Hello,
I am trying to read delta table in delta shares shared from other environments.
The pipeline runs okay; however, as the delta table is update in the source (delta share in GCP), the code below gets error, unless if I reset the checkpoint. I wonder if reading delta tables in delta share, I can keep the checkpoint to avoid the same data being write twice if pipeline is executed twice.
streaming_transactions = spark.readStream.format("delta") \
.option("cloudFiles.format", "deltaSharing") \
.table(f"{source_root_path}.{table_name}") \
.selectExpr("*", *metadata)
# 'mergeSchema' option enables schema evolution when writing
# 'readChangeFeed' option tells Delta Lake to read the change data from the Delta table, rather than the full data.

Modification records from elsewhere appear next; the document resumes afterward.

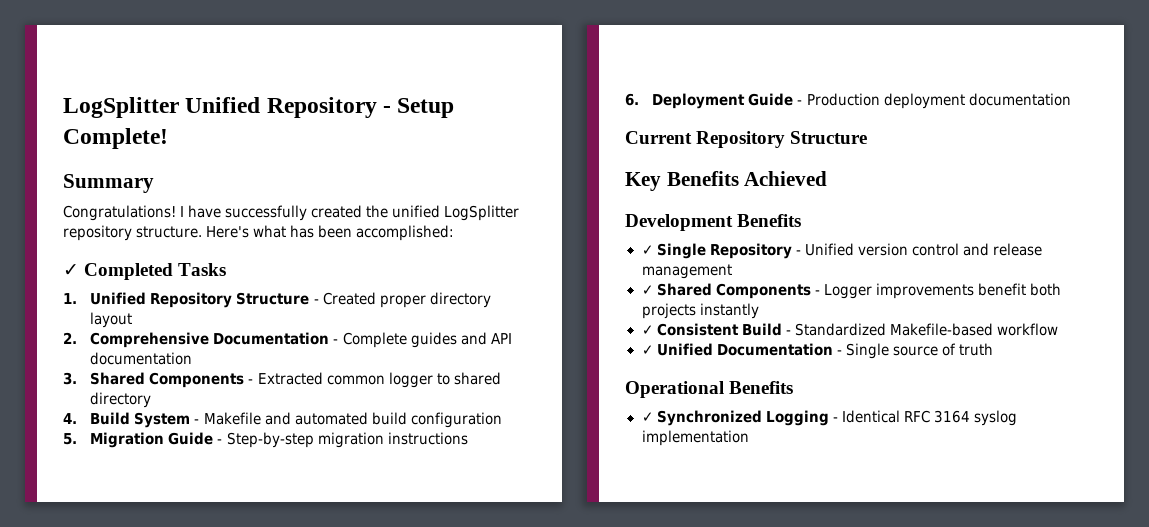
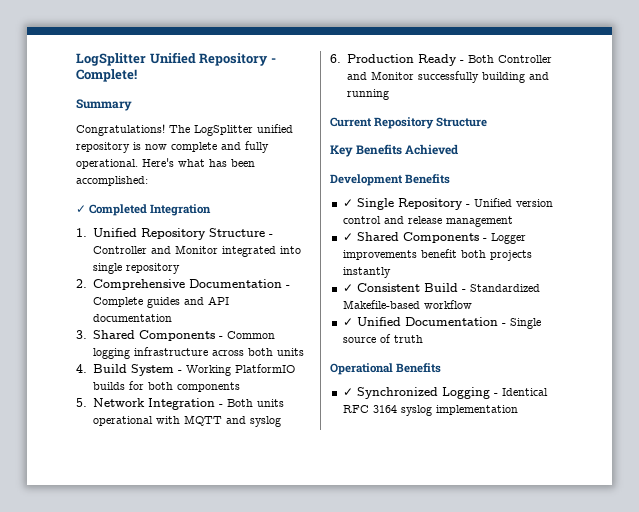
- LogSplitter Unified Repository - Setup Complete!
+ LogSplitter Unified Repository - Complete!
- I have successfully created the unified LogSplitter repository structure.
+ The LogSplitter unified repository is now complete and fully operational.
- ✓ Completed Tasks
+ ✓ Completed Integration
- 1. Unified Repository Structure - Created proper directory layout
+ 1. Unified Repository Structure - Controller and Monitor integrated into single repository
- 3. Shared Components - Extracted common logger to shared directory
- 4. Build System - Makefile and automated build configuration
- 5. Migration Guide - Step-by-step migration instructions
- 6. Deployment Guide - Production deployment documentation
+ 3. Shared Components - Common logging infrastructure across both units
+ 4. Build System - Working PlatformIO builds for both components
+ 5. Network Integration - Both units operational with MQTT and syslog
+ 6. Production Ready - Both Controller and Monitor successfully building and running

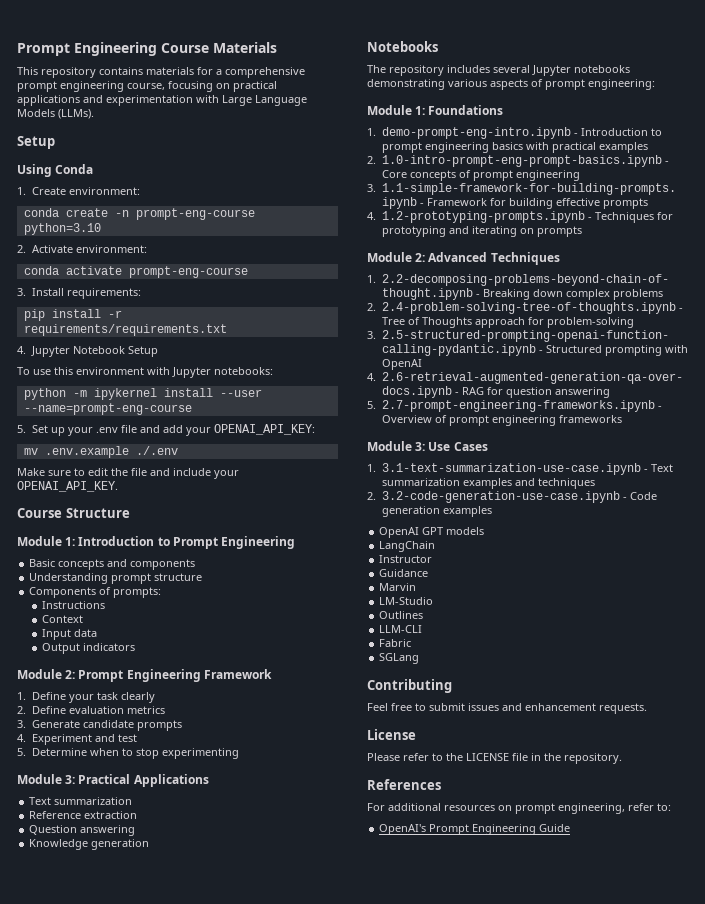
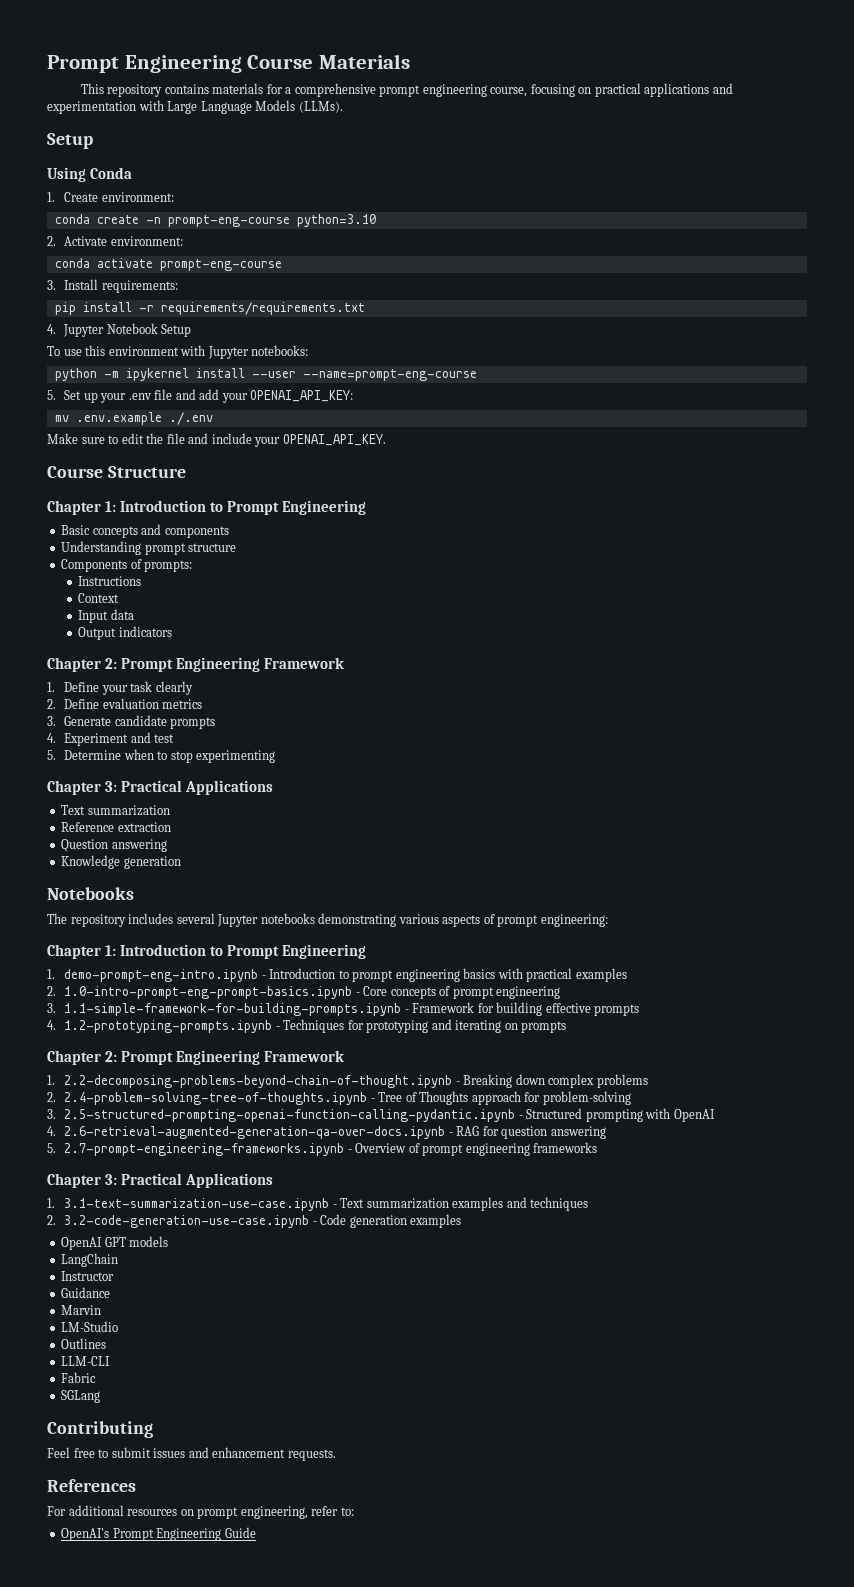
  Course Structure
- Module 1: Introduction to Prompt Engineering
+ Chapter 1: Introduction to Prompt Engineering
  Output indicators
- Module 2: Prompt Engineering Framework
+ Chapter 2: Prompt Engineering Framework
  5. Determine when to stop experimenting
- Module 3: Practical Applications
+ Chapter 3: Practical Applications
  The repository includes several Jupyter notebooks demonstrating various aspects of prompt engineering:
- Module 1: Foundations
+ Chapter 1: Introduction to Prompt Engineering
  4. 1.2-prototyping-prompts.ipynb - Techniques for prototyping and iterating on prompts
- Module 2: Advanced Techniques
+ Chapter 2: Prompt Engineering Framework
  5. 2.7-prompt-engineering-frameworks.ipynb - Overview of prompt engineering frameworks
- Module 3: Use Cases
+ Chapter 3: Practical Applications
- License
- Please refer to the LICENSE file in the repository.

streaming_transactions.writeStream.format("delta") \
.partitionBy(f"retrieved_datetime") \
.trigger(availableNow=True) \
.option("checkpointLocation", checkpoint) \
.option("readChangeFeed", "true") \
.option("mergeSchema", "true") \
.toTable(
tableName=target_table_name,
format="delta",
outputMode="append",
path=target_path
)
com.databricks.sql.transaction.tahoe.DeltaUnsupportedOperationException: [DELTA_SOURCE_TABLE_IGNORE_CHANGES] Detected a data update (for example CREATE OR REPLACE TABLE AS SELECT (Map(partitionBy -> [], clusterBy -> [], description -> null, isManaged -> true, properties -> {"delta.enableDeletionVectors":"true"}, statsOnLoad -> false))) in the source table at version 8. This is currently not supported. If this is going to happen regularly and you are okay to skip changes, set the option 'skipChangeCommits' to 'true'. If you would like the data update to be reflected, please restart this query with a fresh checkpoint directory or do a full refresh if you are using DLT. If you need to handle these changes, please switch to MVs. The source table can be found at path gs://databricks.....